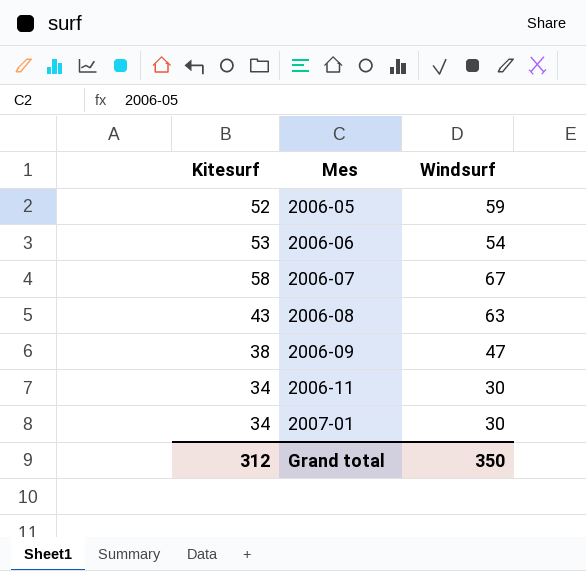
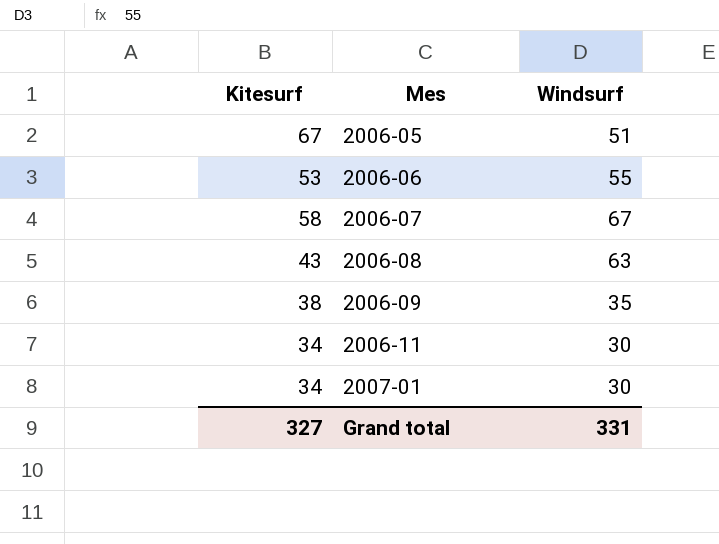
2006-05 | Kitesurf: 52 -> 67
2006-05 | Windsurf: 59 -> 51
2006-06 | Windsurf: 54 -> 55
2006-09 | Windsurf: 47 -> 35
Grand total | Kitesurf: 312 -> 327
Grand total | Windsurf: 350 -> 331

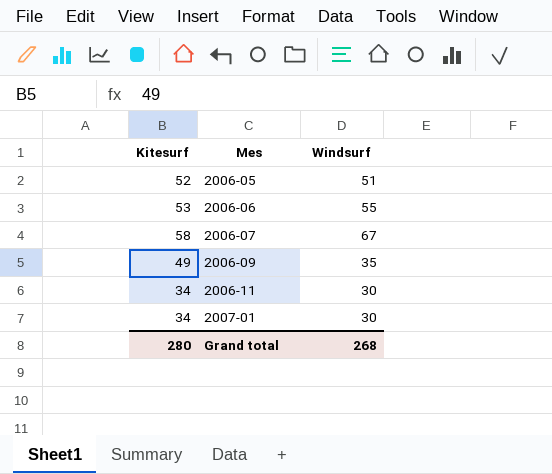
row 2006-08: 43 | 63 -> none
2006-05 | Kitesurf: 67 -> 52
2006-09 | Kitesurf: 38 -> 49
Grand total | Kitesurf: 327 -> 280
Grand total | Windsurf: 331 -> 268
::::::
* What to produce *
The answer should consist of all lines from the records above that hold the word "Windsurf".

* Answer to this exercise *
2006-05 | Windsurf: 59 -> 51
2006-06 | Windsurf: 54 -> 55
2006-09 | Windsurf: 47 -> 35
Grand total | Windsurf: 350 -> 331
Grand total | Windsurf: 331 -> 268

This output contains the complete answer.